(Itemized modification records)
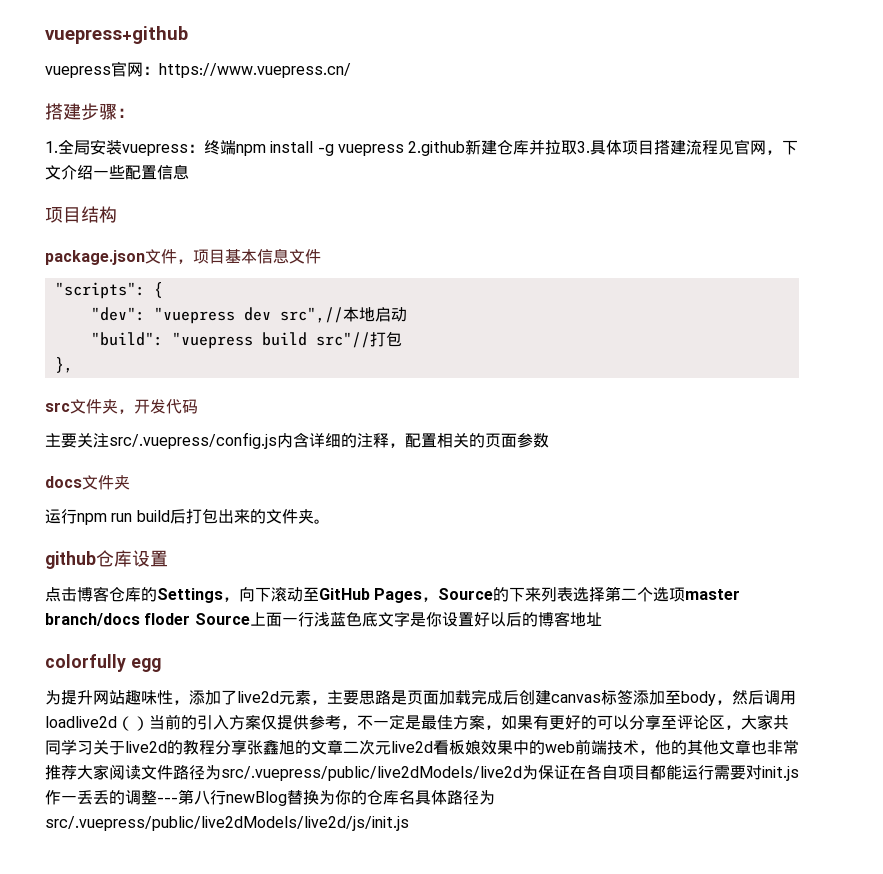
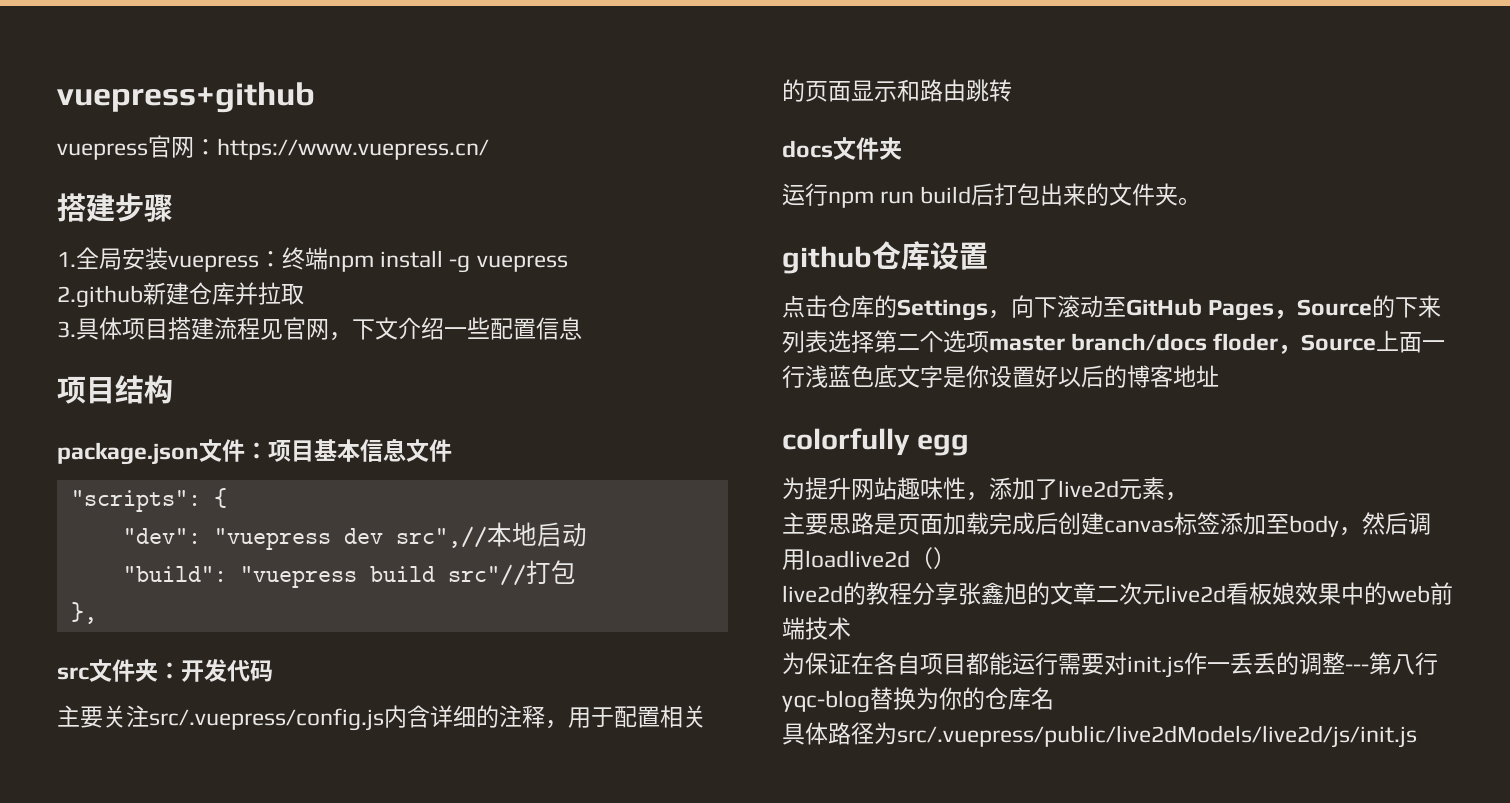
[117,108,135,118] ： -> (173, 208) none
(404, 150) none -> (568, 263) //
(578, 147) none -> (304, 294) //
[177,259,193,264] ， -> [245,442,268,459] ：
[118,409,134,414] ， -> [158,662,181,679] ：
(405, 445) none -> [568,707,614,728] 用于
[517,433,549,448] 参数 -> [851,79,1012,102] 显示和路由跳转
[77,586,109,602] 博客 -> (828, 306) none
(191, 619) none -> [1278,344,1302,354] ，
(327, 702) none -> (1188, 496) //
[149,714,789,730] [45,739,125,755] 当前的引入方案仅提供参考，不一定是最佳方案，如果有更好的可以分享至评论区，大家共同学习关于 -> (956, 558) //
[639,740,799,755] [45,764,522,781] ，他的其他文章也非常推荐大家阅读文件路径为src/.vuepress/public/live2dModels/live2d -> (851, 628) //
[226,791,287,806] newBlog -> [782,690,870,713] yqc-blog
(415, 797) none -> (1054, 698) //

Directions:
Reply with the count alone: how many lines of the records contain the string "none"?

Exercise answer:
8